Coinhibition of NF-κB and c-JUN synergistically suppressed HCC growth and in vitro and in vivo. (A) The dose-response curves for each inhibitor alone or in combination. For the combination, the x-axis represents the concentration of JNK-IN-8. (B) Isobologram for the combination of JNK-IN-8 and JSH-23 in BEL-7402 cells. The red line represents the intercept line of the IC50 values for JNK-IN-8 and JSH-23 alone, and the “×” indicates the IC50 value for the two inhibitors at a dose ratio of 1:8. CI < 1, = 1, and > 1 indicate synergism, an additive effect, and antagonism, respectively. (C–E,F–H,I–K,L–N) Treatments administered to a zebrafish tumor xenograft model were vehicle control, JNK-IN-8 (10 μM) alone, JSH-23 (5 μM) alone, and JNK-IN-8 (10 μM) combined with JSH-23 (5 μM). BEL-7402 cells were labeled with CM-DiI red fluorescence dye, and white arrowheads indicate disseminated tumor foci in 5-dpi zebrafish embryos. (O–Q) Quantification of the tumor mass, the inhibition rate, and the number of disseminated tumor foci. (R–Ac) Representative bright field and fluorescent images of control embryos or embryos treated with JSH-23 at 4 days post-fertilization (dpf). In control embryos, SIVs developed as a smooth basket-like structure over the yolk at 4 dpf (V,Z, yellow dashed lines). In contrast, the treatment of embryos with JSH-23 resulted in specific defects in SIV formation (W–Y,Aa–Ac, white dashed lines). Treatment with 10 μM JSH-23 for 48 h caused pericardial edema (red arrow). The complications were caused by vascular defects in the SIV (white arrow). (Ad,Ae) Quantification of the SIV area shows a significant decrease in the SIV area in JSH-23-treated embryos compared to control embryos. RFI, relative fluorescence intensity; dpi, days post-injection. Columns, mean; bars, SEM (n = 10; ANOVA; **p < 0.01, ***p < 0.001, ****p < 0.0001).

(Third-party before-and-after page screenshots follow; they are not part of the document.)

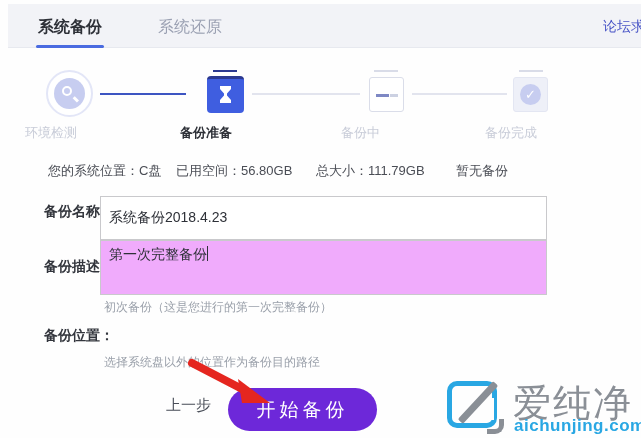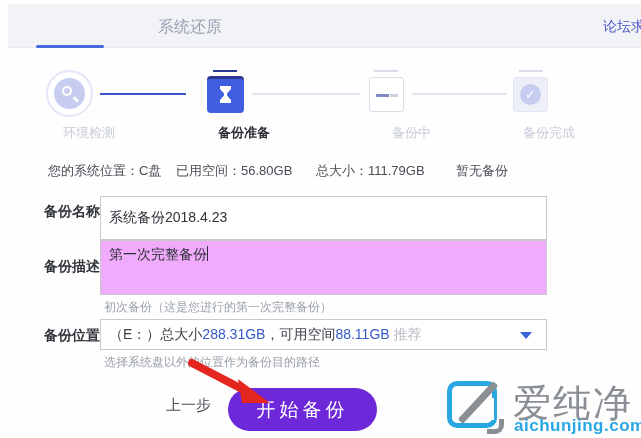"系统备份" div.tab-active { html: none -> <div>系统备份</div> }
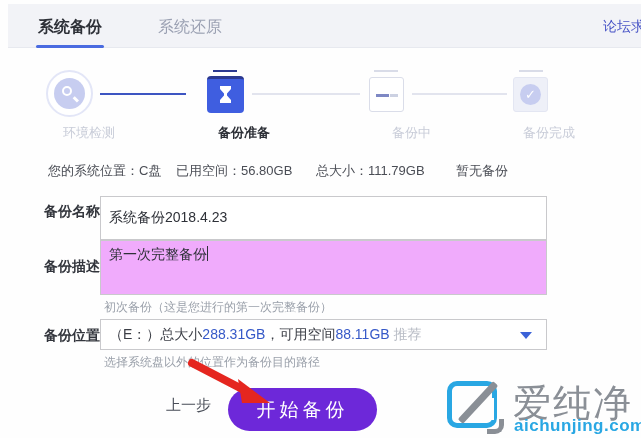"环境检测" .step-label { text-align: right -> left }
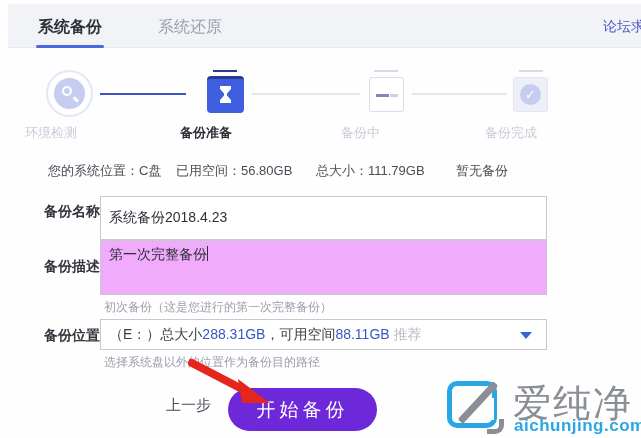"（E：）总大小288.31GB，可用空间88.11GB 推荐" div.loc-select { html: <div> <span>（E：）总大小</span><span>288.31GB</span><span>，可用空间</span><span>88.11GB</span><span> 推荐</span> <div></div> </div> -> none }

Liver cancer patients with low NF-κB and JNK expression showed a better prognosis and decreased proliferation. (A) Survival analysis of samples from patients with low expression of both NF-κB1 and JNK (group 1) and other types of samples. (B) Differential expression of Ki-67 in five types of samples. NF-κB^LOW and NF-κB^HIGH represent samples from patients whose NF-κB expression level is lower or higher, respectively, than the cutoff value of 6.18. JNK^LOW and JNK^HIGH represent samples from patients whose NF-κB expression level is lower or higher, respectively, than the cutoff value of 3.06. The light gray dotted line represents the median survival time of each group. Columns, median (t-test; **p < 0.01, ***p < 0.001, ****p < 0.0001).

The workflow of systematic processes to identify key synergy-mediated players. Step 1: Choosing the natural compound pair from the natural compounds library. Step 2: Obtaining DEGs from transcriptomics or proteomics profiling. Step 3: Mapping DEGs to cancer signaling transduction networks. Step 4: Inferring key synergy-mediating targets among DEGs based on network topology and empirical experience. Step 5: Validating suspected targets through in vitro and in vivo experiments. Step 6: Conducting survival analysis in clinical samples. Step 7: Choosing the best candidates.